Confounding variable: Dr. Archers brother, David, is autistic, and a mathematical savant. 

The researcher-brother connection is interesting in that it forces us to face some deeper questions about the meaning of life and the sacrifices inherent in breakthrough science.

How far would you go to achieve major technological advancements?  The sacrifice of loved ones (willing or unwilling)?  What would you do in the "name of science" if you knew the results would profoundly change the universe?

“I don’t know where the man ends and the machine begins,” laments Dr. Archer regarding his brother’s condition.

Worst case scenario – technopolypse. The hybrid human-tech mind would, via satellites, take over the extranet, and then…the universe. Technopolypse. Check. Articlect War. Check.

The human-VI has fortified itself and we are tasked to take it down.   

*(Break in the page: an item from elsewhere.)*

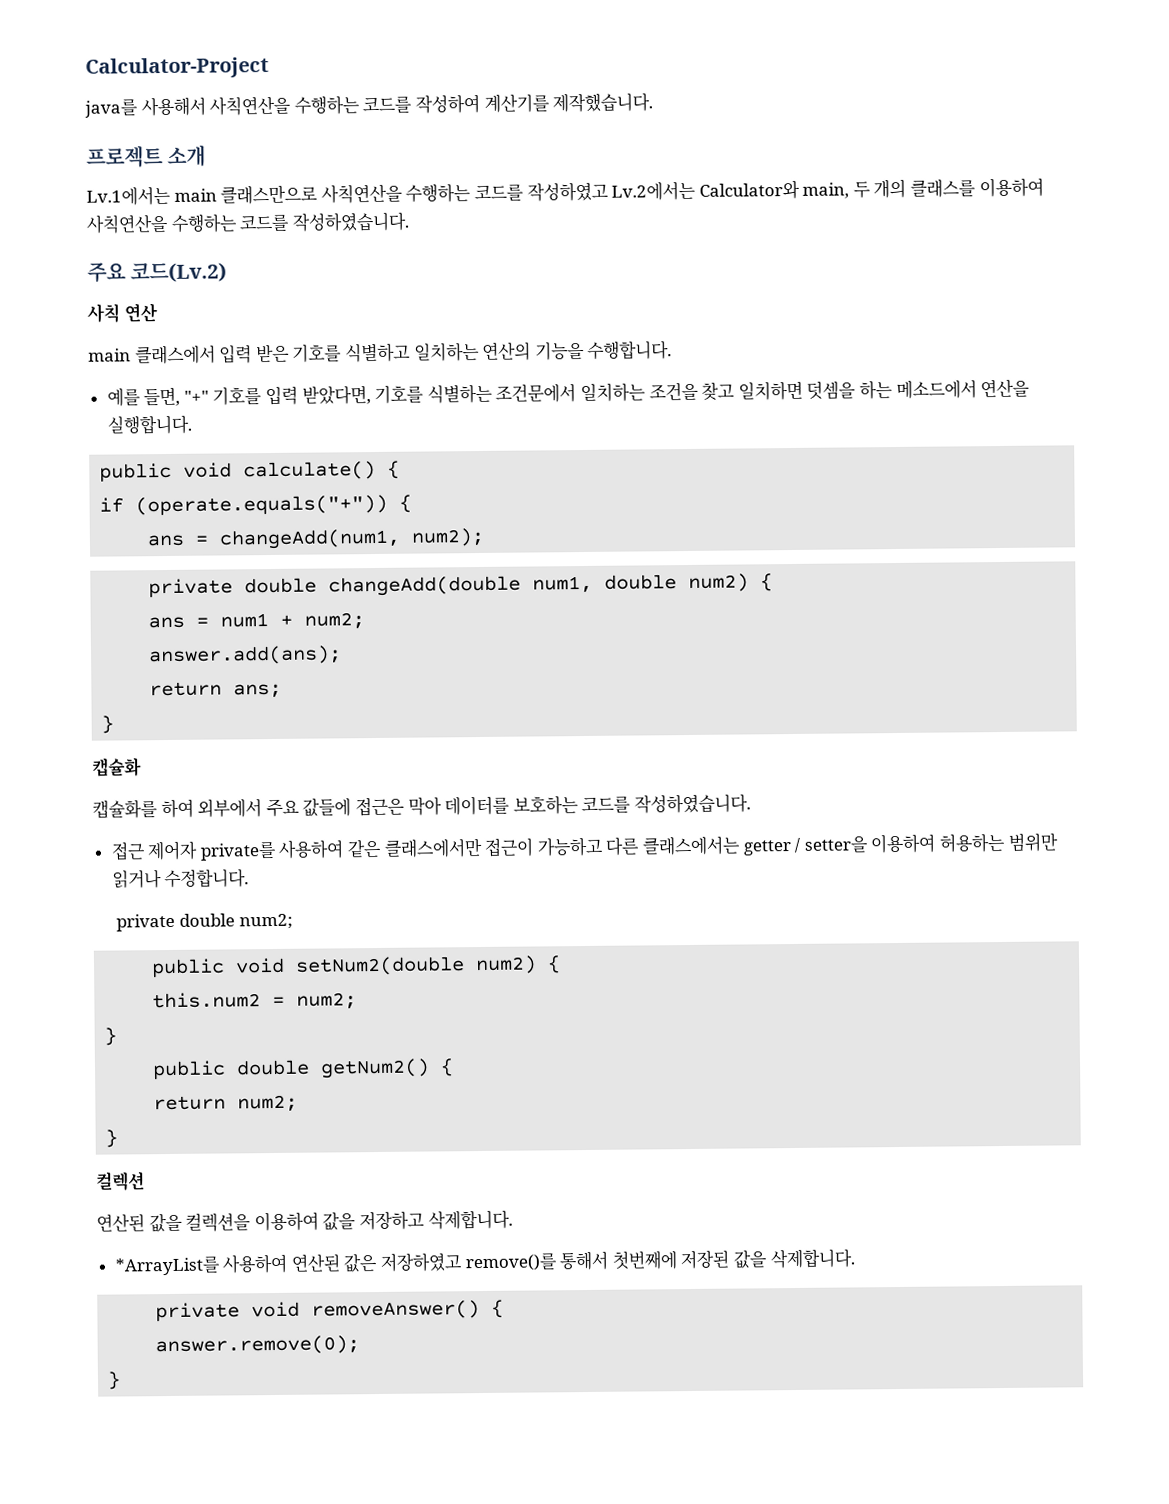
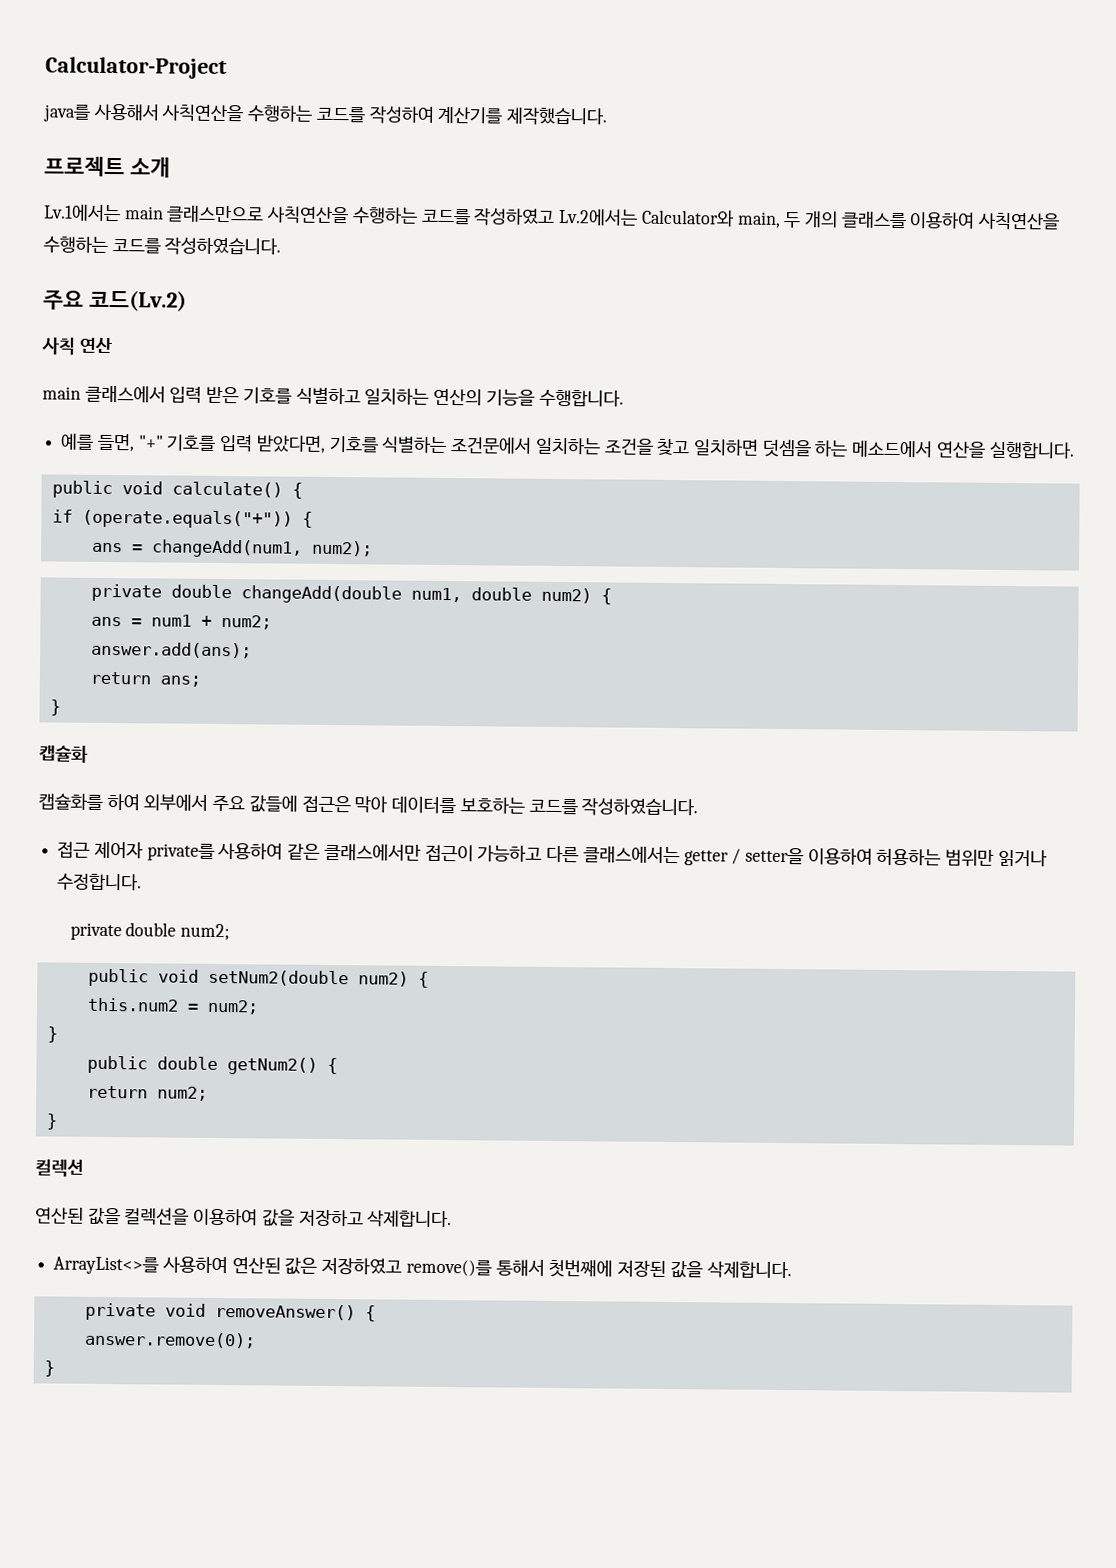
- *ArrayList를 사용하여 연산된 값은 저장하였고 remove()를 통해서 첫번째에 저장된 값을 삭제합니다.
+ ArrayList<>를 사용하여 연산된 값은 저장하였고 remove()를 통해서 첫번째에 저장된 값을 삭제합니다.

The ethical questions abound.
1. Let it live, extract the human consciousness, and free David
2. Continue the experiment, knowing it might lead to incredible breakthroughs and change course of the war and human existence

Transhumanist dilemma that.

For the record, I chose Paragon. 


The final decision leads to a classic AI horror-choice set:  continue the research (extropian), kill the AI, an abomination (luddite), or free the human-VI (techno-progressive).  These choices are also at the heart of some critical issues in transhumanst philosophies and the search for strong AI. At what cost comes the revelation of the AI/human...physically (the “shape” of the human body), cognitively (the nature of thought and reason), and morally (the possible gain/loss balance in proactive evolutionary practices). 

“Sometimes, you have to ignore the risks,” warns Dr. Archer. Indeed.